▶ **Activity**
The answer must be every line from the entries below that includes "causa".

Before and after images
·····

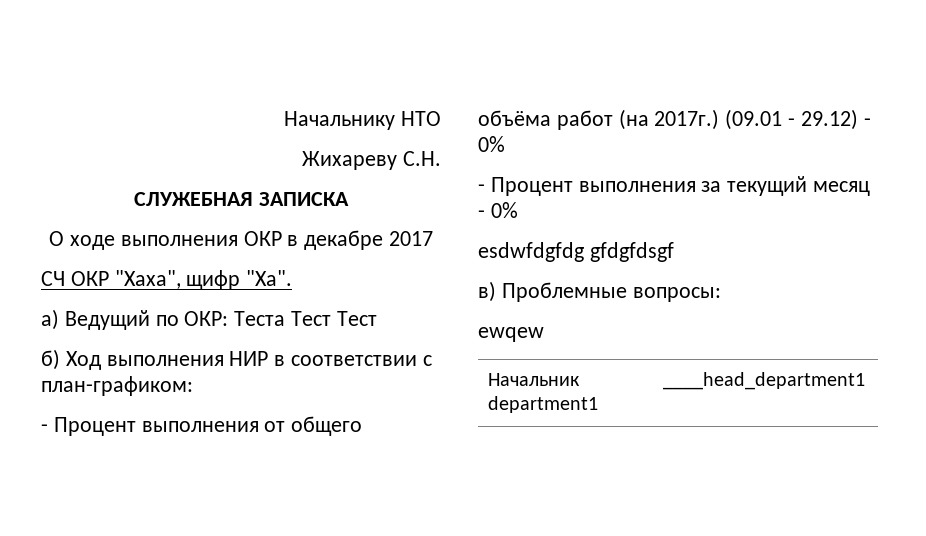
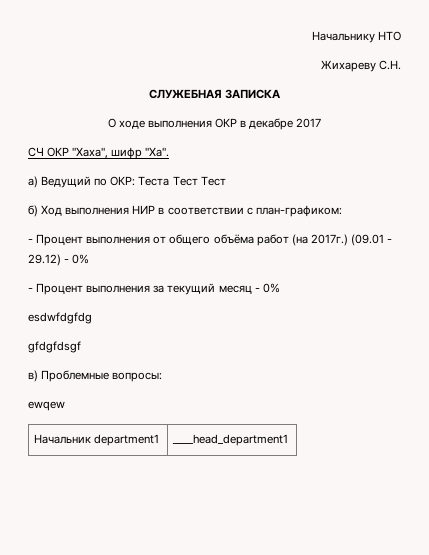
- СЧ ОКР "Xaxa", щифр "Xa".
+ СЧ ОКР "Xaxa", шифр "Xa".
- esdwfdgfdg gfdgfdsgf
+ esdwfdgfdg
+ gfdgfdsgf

·····

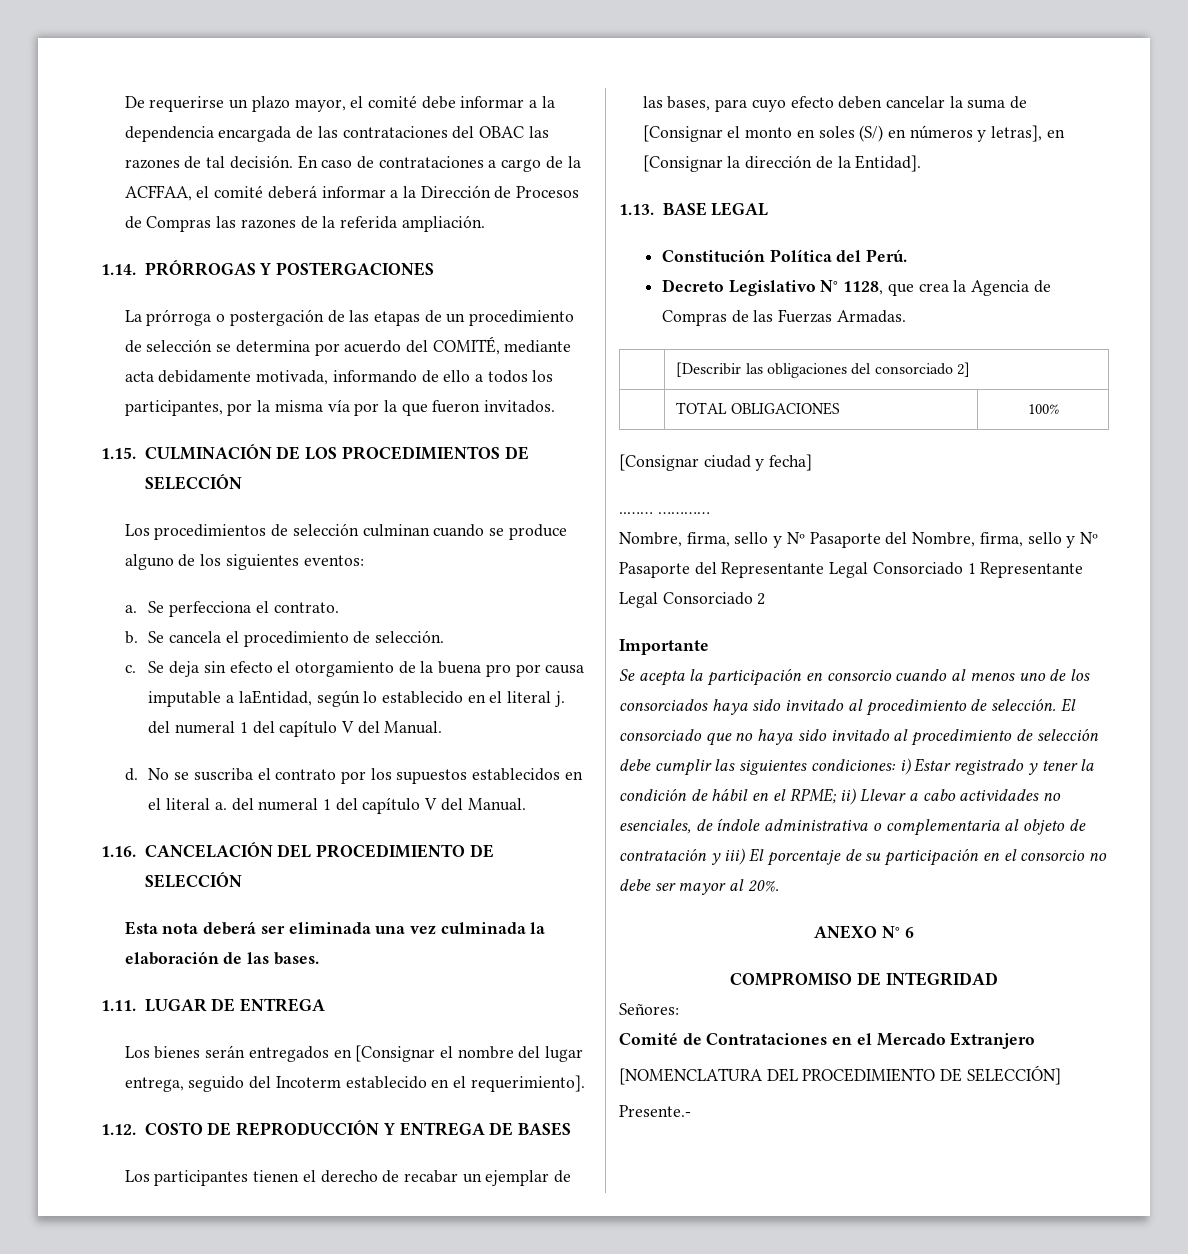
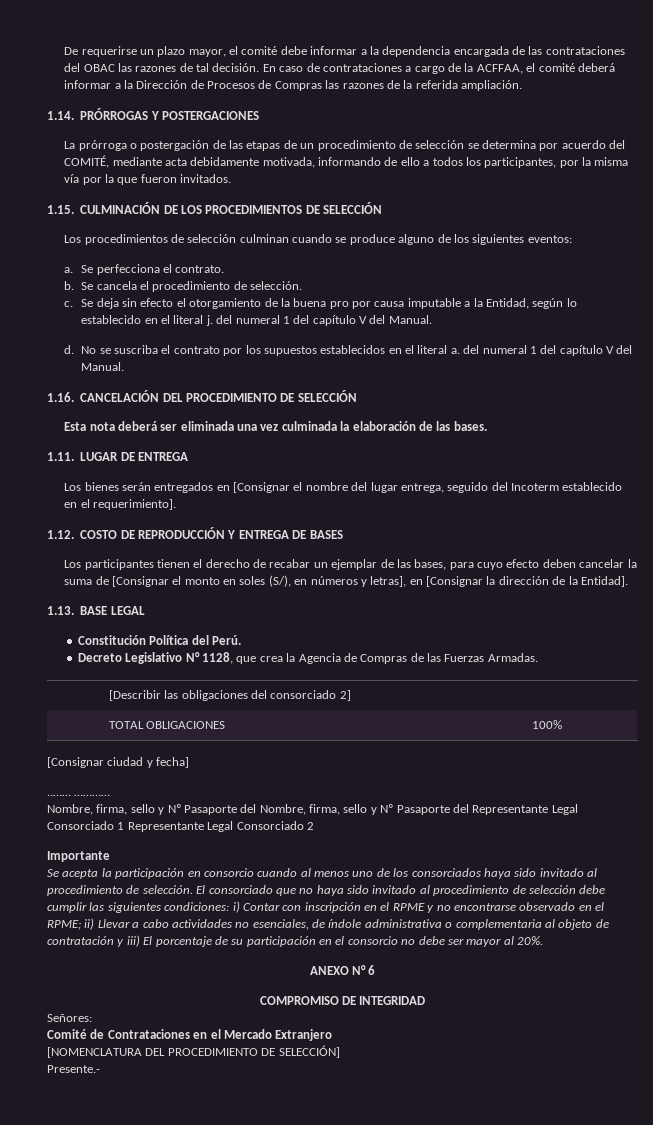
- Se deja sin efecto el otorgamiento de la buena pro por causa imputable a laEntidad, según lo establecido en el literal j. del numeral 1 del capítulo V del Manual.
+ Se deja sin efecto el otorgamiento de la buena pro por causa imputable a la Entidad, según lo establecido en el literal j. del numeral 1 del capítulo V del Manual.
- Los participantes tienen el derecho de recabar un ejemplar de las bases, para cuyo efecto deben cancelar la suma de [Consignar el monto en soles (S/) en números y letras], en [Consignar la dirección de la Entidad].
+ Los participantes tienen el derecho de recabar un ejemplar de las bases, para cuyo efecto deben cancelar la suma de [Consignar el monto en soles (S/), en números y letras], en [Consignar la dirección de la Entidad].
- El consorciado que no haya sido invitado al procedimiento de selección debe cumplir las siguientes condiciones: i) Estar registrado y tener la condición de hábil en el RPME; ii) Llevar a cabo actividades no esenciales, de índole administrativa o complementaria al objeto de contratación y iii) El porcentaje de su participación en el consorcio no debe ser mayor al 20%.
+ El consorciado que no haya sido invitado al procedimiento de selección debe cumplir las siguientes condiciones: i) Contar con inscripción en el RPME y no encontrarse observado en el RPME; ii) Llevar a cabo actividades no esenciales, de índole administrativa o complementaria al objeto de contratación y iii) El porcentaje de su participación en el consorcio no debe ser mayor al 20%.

·····

▶ **Answer to this task**
- Se deja sin efecto el otorgamiento de la buena pro por causa imputable a laEntidad, según lo establecido en el literal j. del numeral 1 del capítulo V del Manual.
+ Se deja sin efecto el otorgamiento de la buena pro por causa imputable a la Entidad, según lo establecido en el literal j. del numeral 1 del capítulo V del Manual.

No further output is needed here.